Do you want your athletes to maximize their potential in their sport? Sure you do! As a coach, you do everything within your power to put your athletes and teams in position to succeed.
Coaches utilize training, practice and technique instruction as vehicles for the optimal development for athletes. Unfortunately, even the best coaches can make this one critical mistake that can hinder an athlete’s performance and negatively impact their confidence. This one unconscious slip-up is over-correction.
This is how over-correction can actually hurt performance…
Many coaches take pride in being technicians. These coaches spend a lot of time developing their knowledge of their sport, understanding the most effective technique and mechanics that produce optimal results and learning how to breakdown performance to increase efficiency and results. As technicians, coaches want to correct all the minute details after an athlete performs with the goal of guiding their athletes to near-perfect technique. This process becomes a cycle… the athlete competes, the coach corrects, the athlete practices, the coach corrects, the athlete competes, the coach corrects, etc. It’s absolutely logical and works to a point. The problem is not the correction itself but how the athlete perceives the feedback.
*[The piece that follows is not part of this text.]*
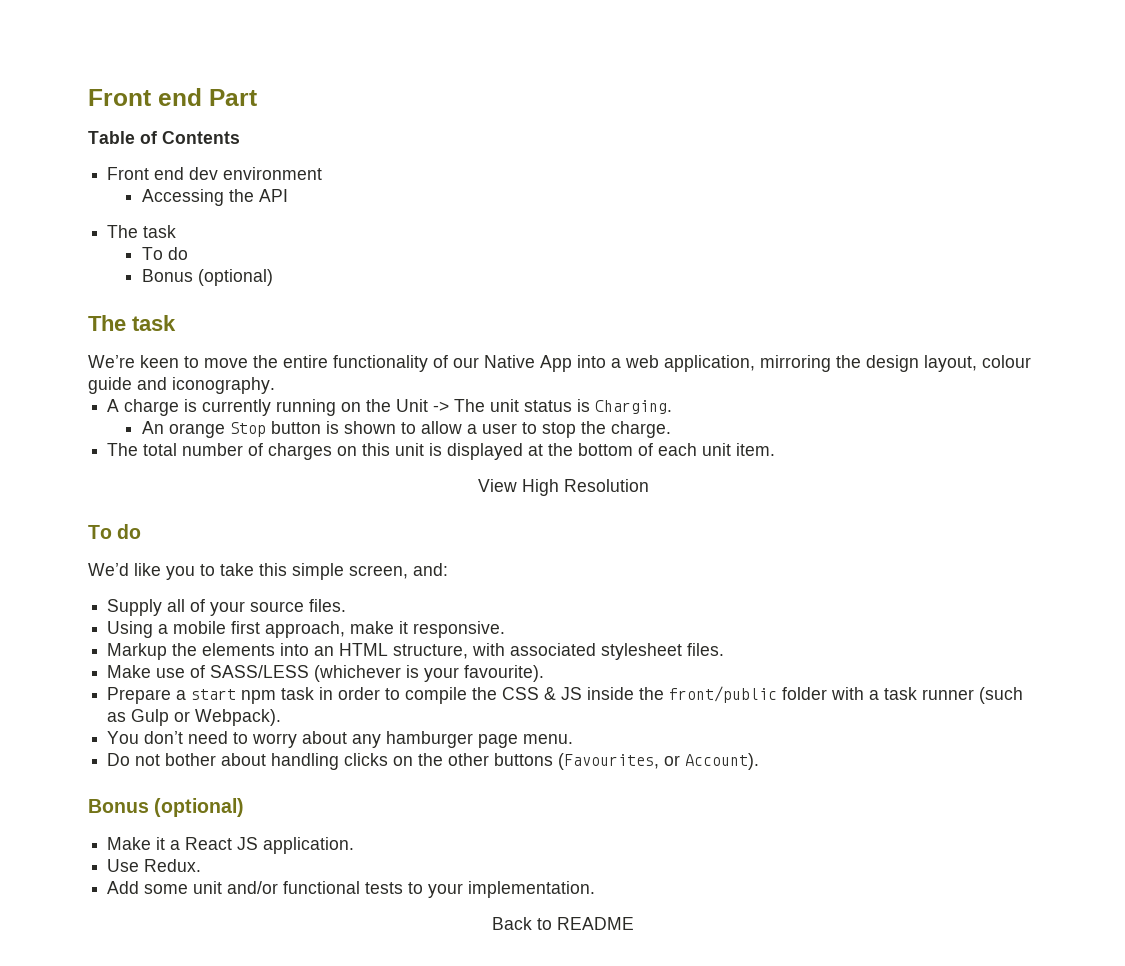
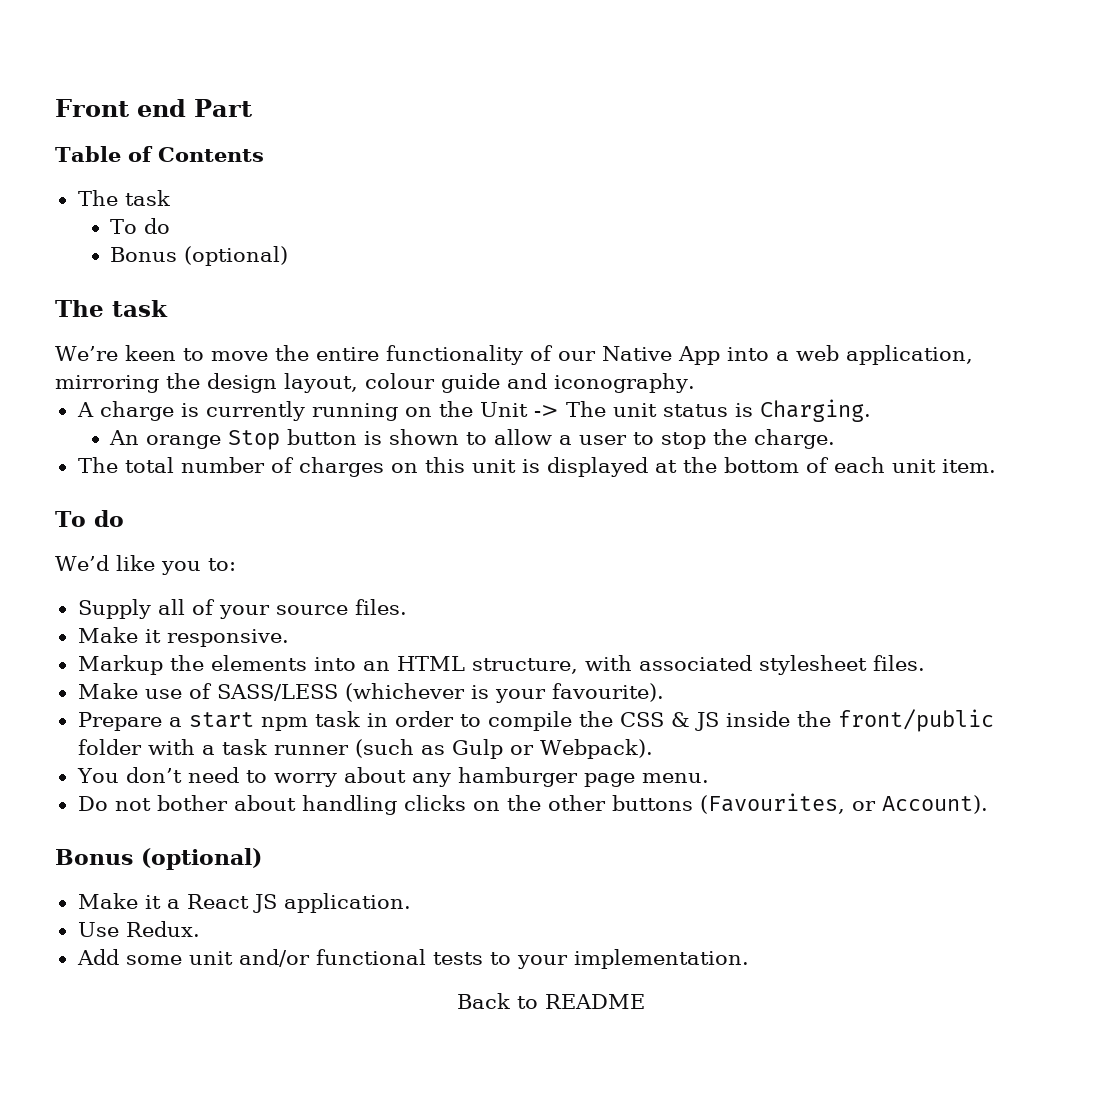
[107,167,323,180] [142,189,289,206] // Front end dev environment // Accessing the API -> (264, 154) none
[477,479,649,496] // View High Resolution -> (996, 466) none
[200,563,448,580] to take this simple screen, and: -> [207,558,236,571] to:
[107,621,395,638] Using a mobile first approach, make -> [77,627,138,643] Make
Let me explain by relaying a personal example outside of sport… When I graduated high school, I worked construction as a laborer for my Dad. My Dad was an amazing carpenter. He could build anything and he excited to hand down his knowledge to me. Every task he assigned to me he would tell me, “You’re doing it wrong.” No matter what I did or how hard I tried, he responded with, “You’re doing it wrong.” One time, at the end of the work day, my Dad asked me to sweep the floor. Easy enough! Two minutes in, my Dad said, “You’re doing it wrong.” I lovingly responded with, “How many #$%&ing ways are there to sweep the floor?” My Dad’s intention was to teach me (I think.) Instead, I learned that I sucked at carpentry and the sight of a broom (or watching curling for that matter) repulses me.
Too much correction, especially if it is ill-timed, is perceived by some athletes as, “I suck! I can’t do anything right!” It doesn’t matter what your intention may be. It is how the athlete interprets the message. Over time, this leads to many athletes quitting their sport and you wondering, “Why in the world would he or she quit? They had so much potential.”
What’s the resolution to this dilemma? Pull back on the technical correction a bit. Say some warm, fuzzy shit once in a while. Compliments go a long way to building confidence. And here’s the big thing, know when to give feedback. I know you want to dissect technique right after your athlete competes while it is fresh in each of your heads. DON’T! There is a time and place for everything. If your athlete just set the World Record in the Modern Pentathlon or the Coney Island hotdog eating contest, the last thing they want to hear is “Great job, but if you dip your hotdog bun in more water, you would be able to get one or two more hotdogs crammed in your face!” This type of feedback only deflates an athlete after a good performance. Likewise, if your athlete just struck out with the bases loaded three times in one game, they probably won’t be receptive to a dissertation on the physics of swinging a bat.
To sum it up coaches, if you are giving too much correction, “You’re doing it wrong!”